===== EXTRACTED DATA =====

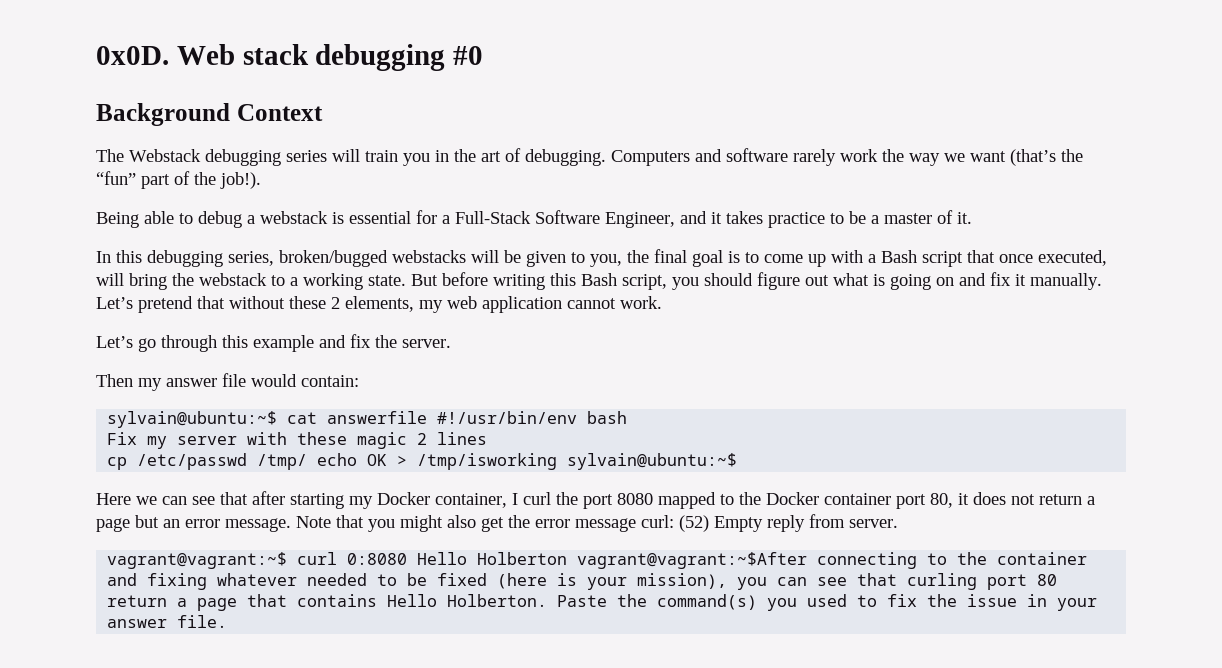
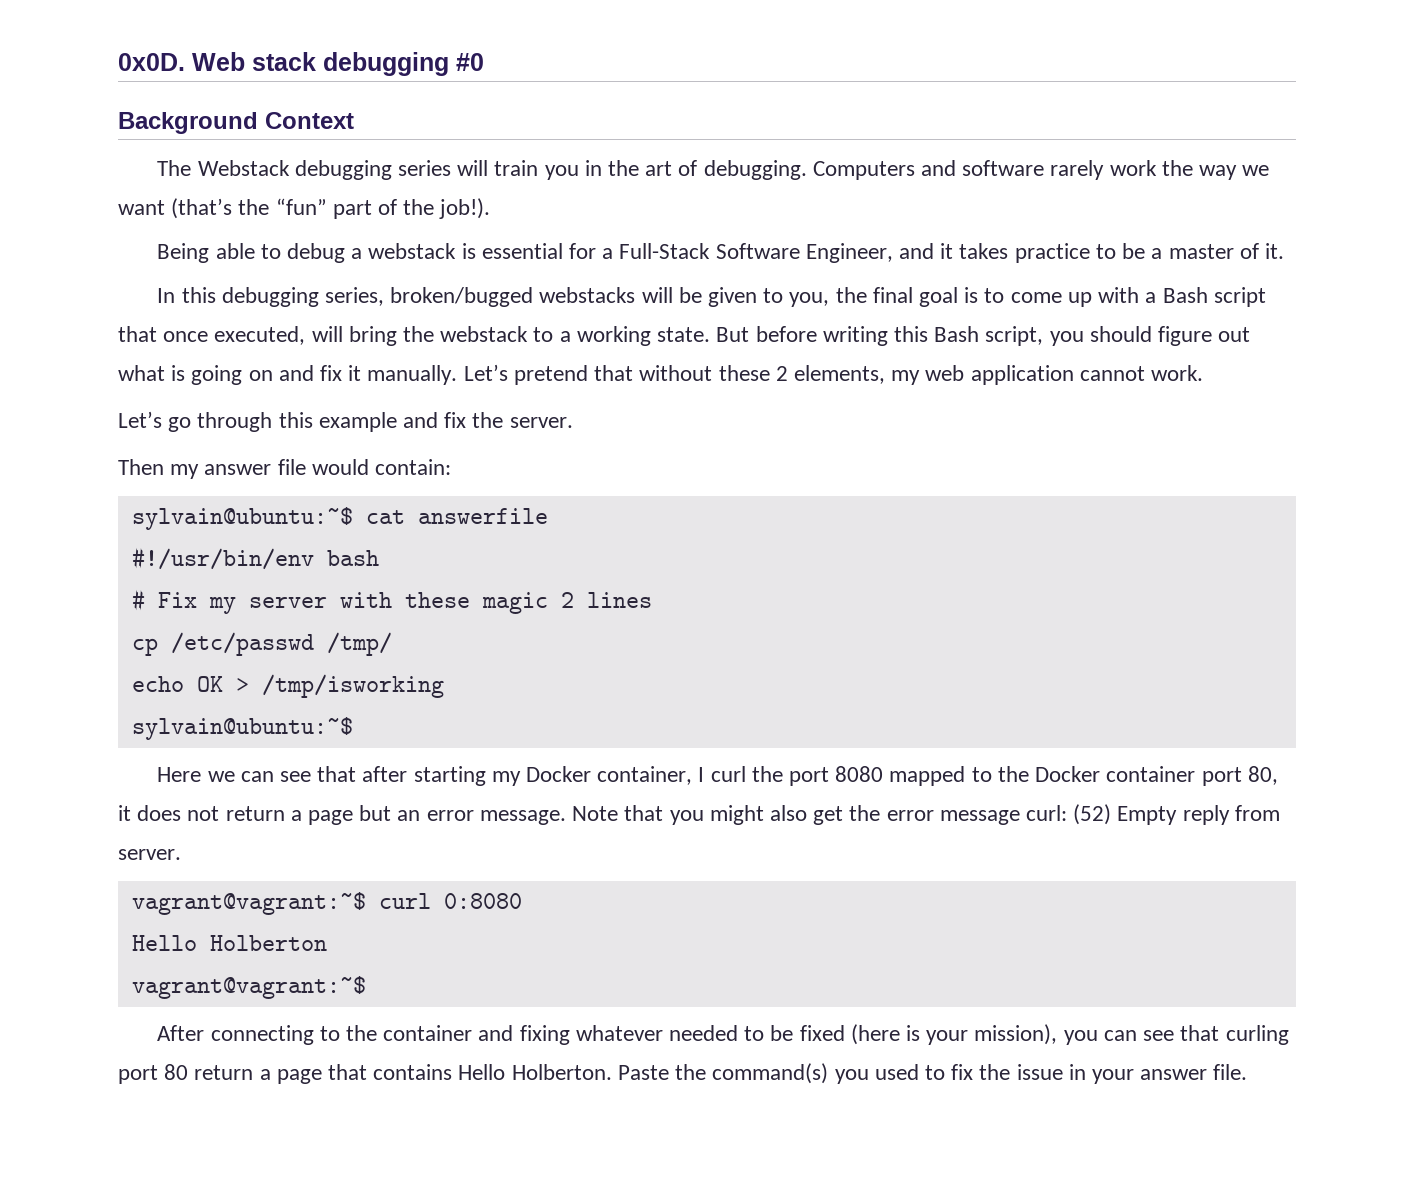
(428, 417) none -> (548, 516) //
(628, 417) none -> [131,589,145,611] #
(308, 462) none -> (392, 644) //
(558, 461) none -> (444, 686) //
(408, 559) none -> (522, 901) //
[577,552,808,569] vagrant@vagrant:~$After -> [131,976,366,999] [157,1025,205,1041] // vagrant@vagrant:~$ // After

=====

_TASK BRIEF_.
Where does the string "none" appear in the records above? Show every line that holds it.

_RESULT OF THIS TASK_.
(428, 417) none -> (548, 516) //
(628, 417) none -> [131,589,145,611] #
(308, 462) none -> (392, 644) //
(558, 461) none -> (444, 686) //
(408, 559) none -> (522, 901) //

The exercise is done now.